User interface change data
######

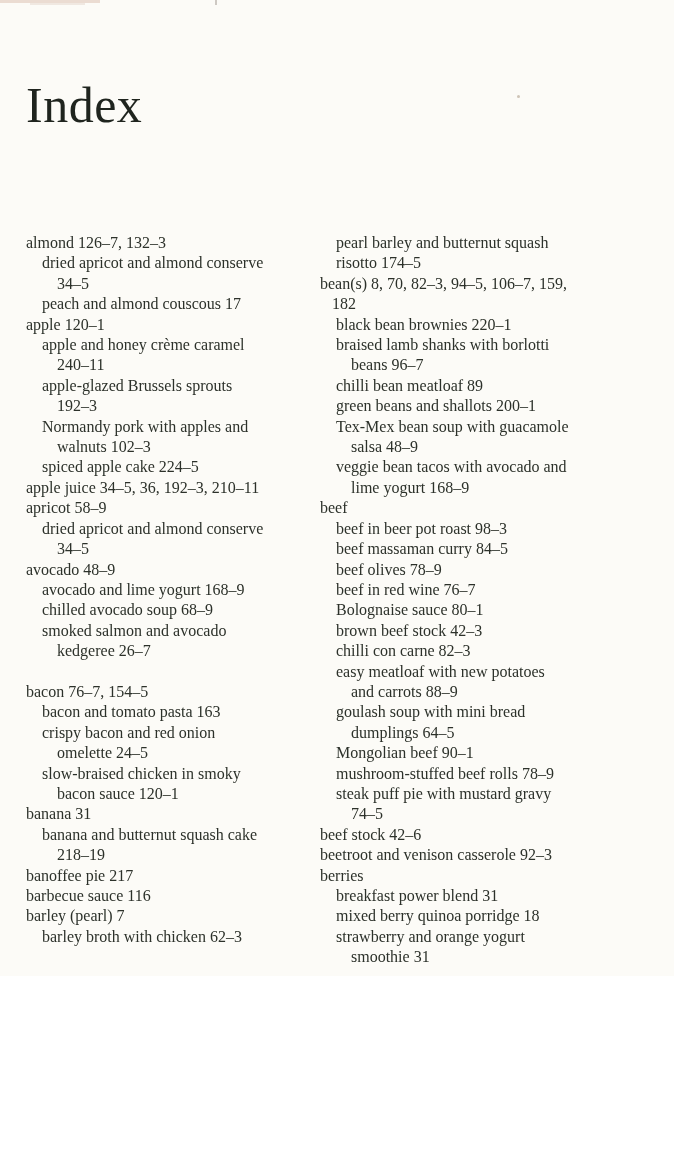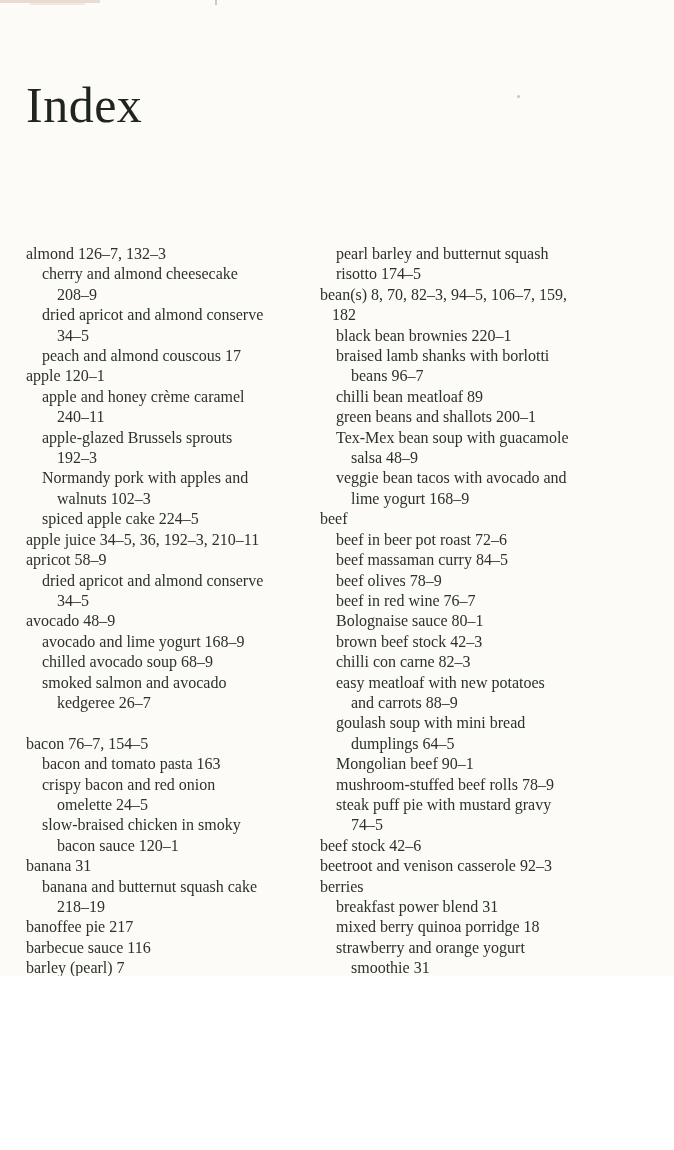--- a/index.html
+++ b/index.html
@@ -25,7 +25,7 @@
   }
 
   .columns {
-    position:absolute; left:26px; top:244px;
+    position:absolute; left:26px; top:233px;
     display:flex;
   }
   .col { display:block; }

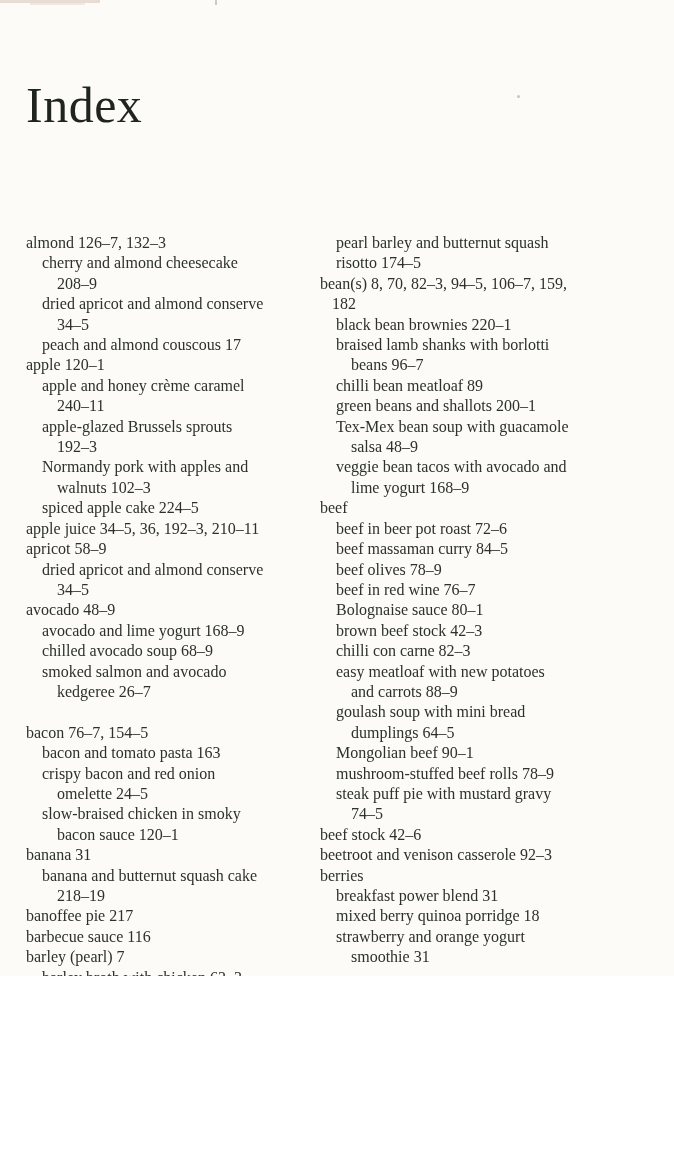--- a/index.html
+++ b/index.html
@@ -75,8 +75,6 @@
   <div class="columns">
     <div class="col left" id="col-left">
         <div class="entry l0">almond 126–7, 132–3</div>
-        <div class="entry l1">cherry and almond cheesecake
-208–9</div>
         <div class="entry l1">dried apricot and almond conserve
 34–5</div>
         <div class="entry l1">peach and almond couscous 17</div>

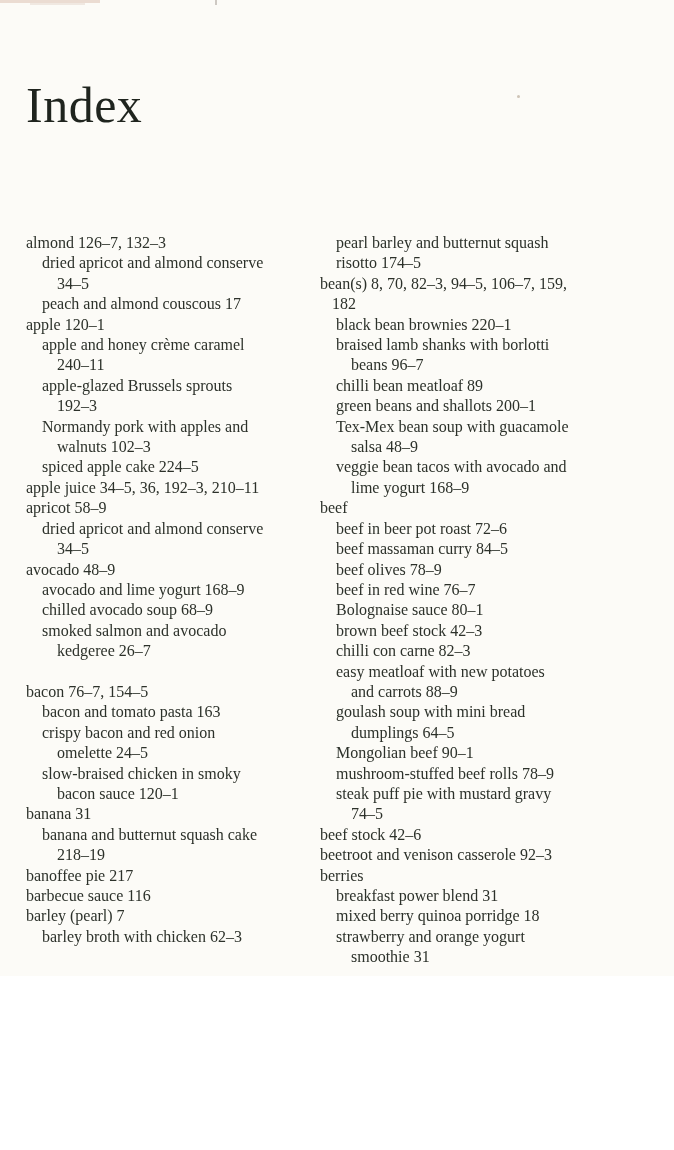--- a/index.html
+++ b/index.html
@@ -124,7 +124,7 @@
         <div class="entry l1">veggie bean tacos with avocado and
 lime yogurt 168–9</div>
         <div class="entry l0">beef</div>
-        <div class="entry l1">beef in beer pot roast 72–6</div>
+        <div class="entry l1">beef in beer pot roast 98–3</div>
         <div class="entry l1">beef massaman curry 84–5</div>
         <div class="entry l1">beef olives 78–9</div>
         <div class="entry l1">beef in red wine 76–7</div>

######

Work item: Write out word for word every line from the one containing "pot roast 72–6</div>" through the last line of the data, and no other line.

Written solution:
-        <div class="entry l1">beef in beer pot roast 72–6</div>
+        <div class="entry l1">beef in beer pot roast 98–3</div>
         <div class="entry l1">beef massaman curry 84–5</div>
         <div class="entry l1">beef olives 78–9</div>
         <div class="entry l1">beef in red wine 76–7</div>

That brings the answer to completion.